Generally, economic variables affect house price dynamics only in selected cities. For example, the Gross Domestic Product, measured on the national level aggregate, was a medium probable predictor of house price dynamics only in Warsaw and Wroclaw. On the other hand, aggregate GDP did not seem to impact house prices in different cities strongly. Variable salary (SAL) is very high probable for Bialystok, and for the remaining towns, this variable is not likely to be a house price determinant. Another economic variable - the employment rate (UNEMPL) - is a highly probable house price predictor in Wroclaw and a medium probable in Bydgoszcz and Warsaw. However, it does not seem to impact house price dynamics in other cities. The stock exchange index (WIG) is classified as a highly probable variable for three cities (Olsztyn, Opole, and Wroclaw). This determinant is medium probable for the following three cities, while the other twelve are lowly probable explanatory.

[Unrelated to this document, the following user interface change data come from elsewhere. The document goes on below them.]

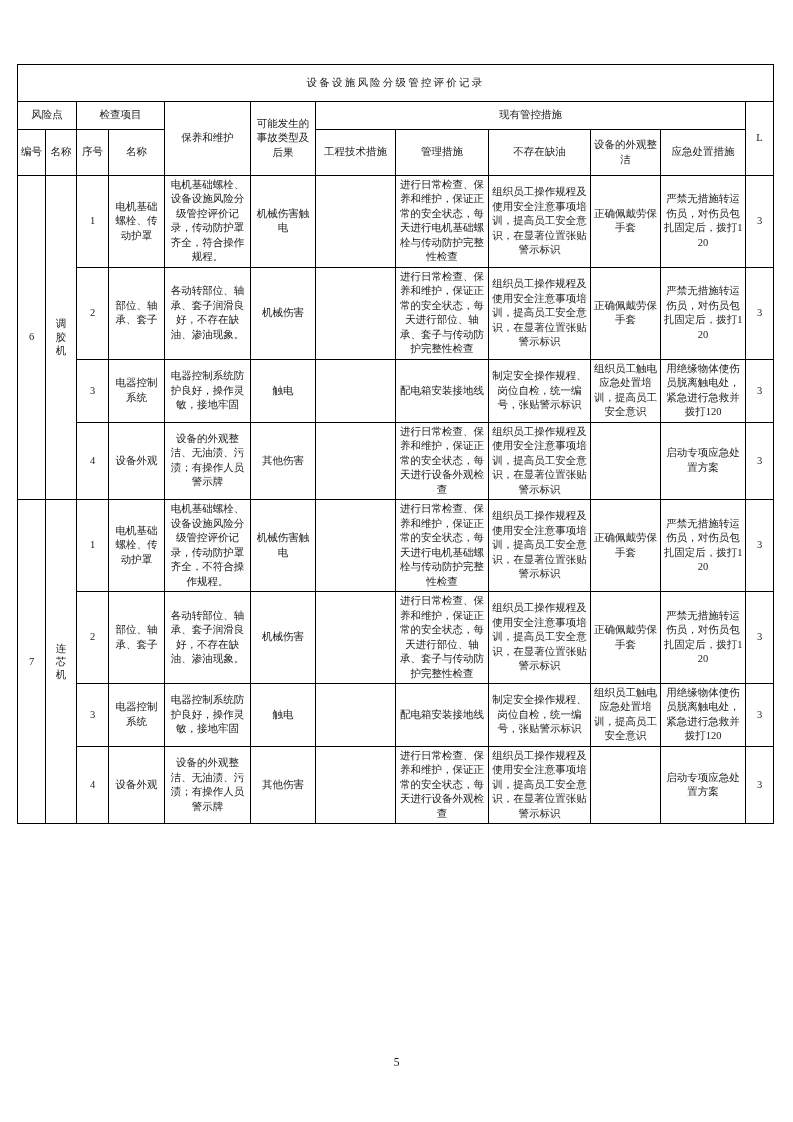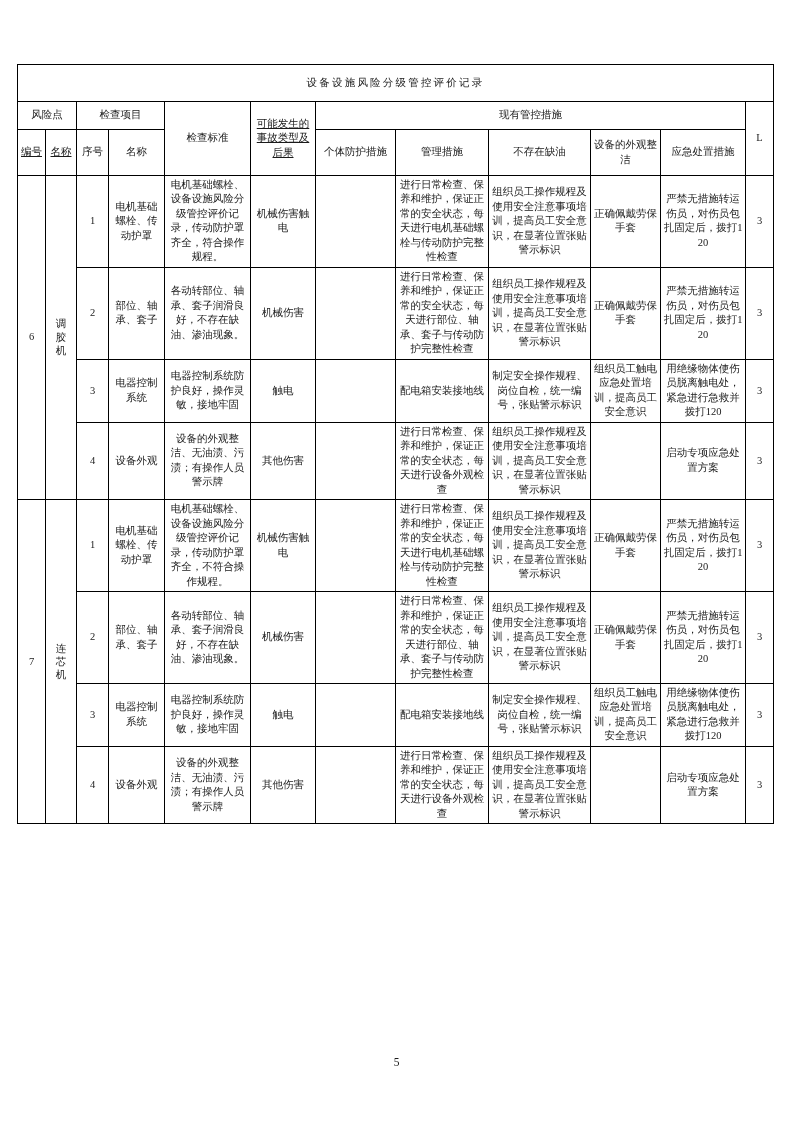--- a/index.html
+++ b/index.html
@@ -64,7 +64,6 @@
   .vert2 {
     writing-mode: horizontal-tb;
     line-height: 1.25;
-    text-decoration: underline;
   }
   .risk-no {
     font-size: 11px;

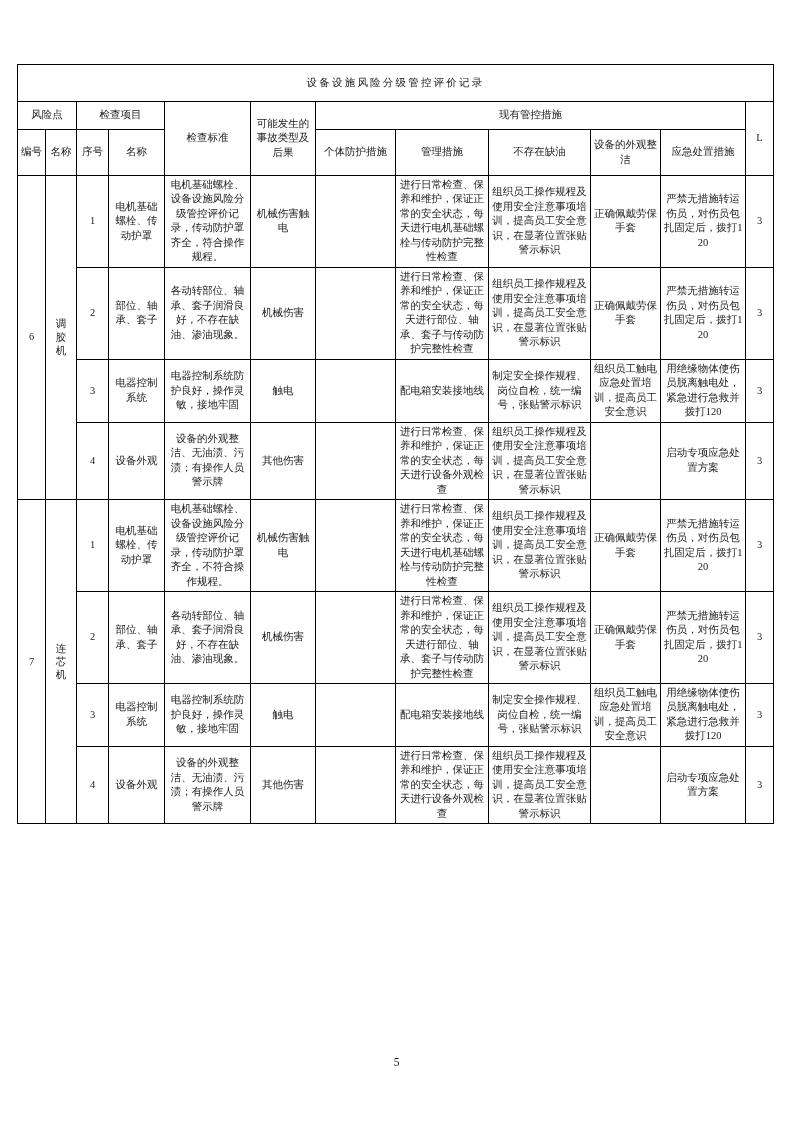--- a/index.html
+++ b/index.html
@@ -130,7 +130,7 @@
         <tr class="hdr-grp">
           <td class="hdr" colspan="2">风险点</td>
           <td class="hdr" colspan="2">检查项目</td>
-          <td class="hdr" rowspan="2">检查标准</td>
+          <td class="hdr" rowspan="2">保养和维护</td>
           <td class="hdr vert2" rowspan="2">可能发生的事故类型及后果</td>
           <td class="hdr" colspan="5">现有管控措施</td>
           <td class="hdr" rowspan="2">L</td>

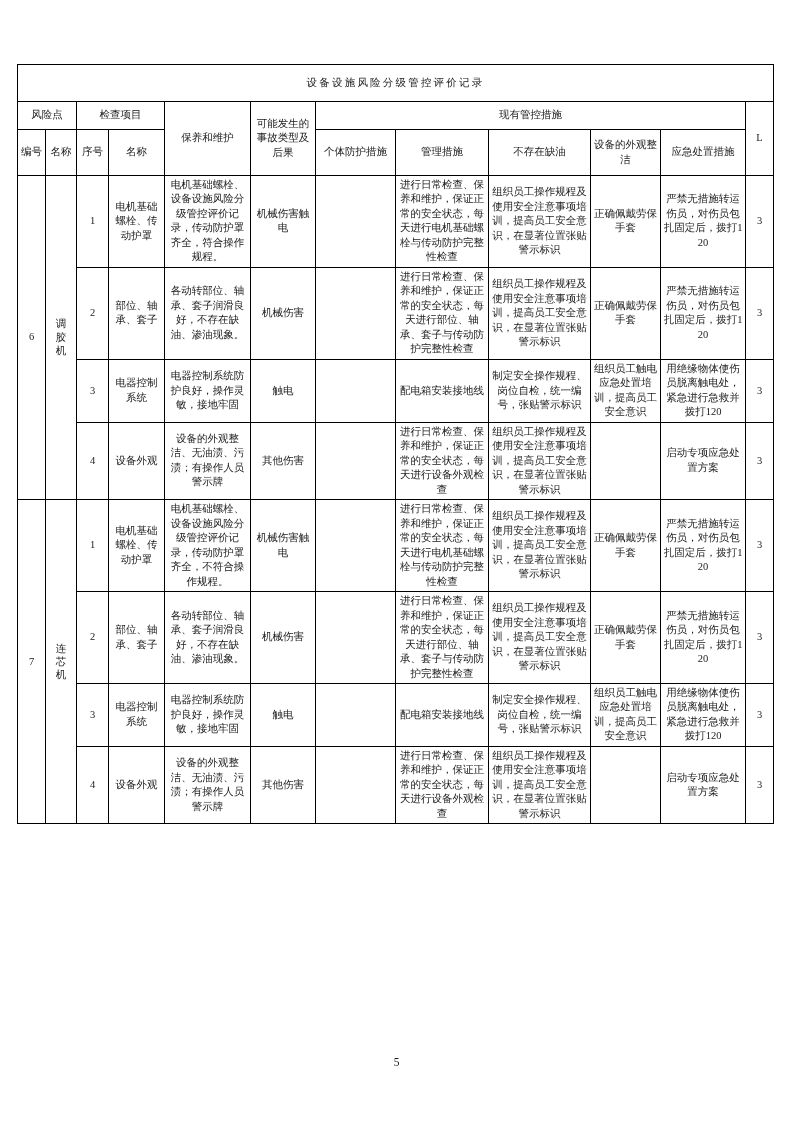--- a/index.html
+++ b/index.html
@@ -140,7 +140,7 @@
           <td class="hdr vert2">名称</td>
           <td class="hdr">序号</td>
           <td class="hdr">名称</td>
-          <td class="hdr">个体防护措施</td>
+          <td class="hdr">工程技术措施</td>
           <td class="hdr">管理措施</td>
           <td class="hdr">不存在缺油</td>
           <td class="hdr">设备的外观整洁</td>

Compared to macroeconomic factors, financial determinants seemed to have a more universal and generally stronger effect on house prices in the study period (Figure 3).

Figure 3. Posterior inclusion probability (PIP) for credit-related variables - interest rate (MTR), active mortgage (A_MORTGAGE), mortgage (MORTGAGE) and credit margin (MARG) Source: own compilation

The cost of granting credit is an essential determinant of tenure choice and strongly impacts house prices. Considering the interest rate and credit margin, we obtained a high inclusion probability for Warsaw (interest rate) and Zielona Gora (margin). The medium probable values are for most of the cities. The detailed values of PIPs for mortgage interest rate (MTR) and credit margin (MARG) are presented in Figure 3. Our findings suggest that the most important explanatory variables are the conditions of granting mortgages - MORTGAGE and the number of active mortgages - A_MORTGAGE. The MORTGAGE determinant is classified as highly probable or medium probable for fourteen of eighteen cities. It is a low probability for only four cities (Gorzow, Krakow, Opole, and Zielona Gora). On the other hand, the number of active mortgages was essential for Gdansk, Krakow, Olsztyn, and Wroclaw. Considering those variables jointly, we conduct the mortgage and active mortgage as the most probable determinants in describing house prices.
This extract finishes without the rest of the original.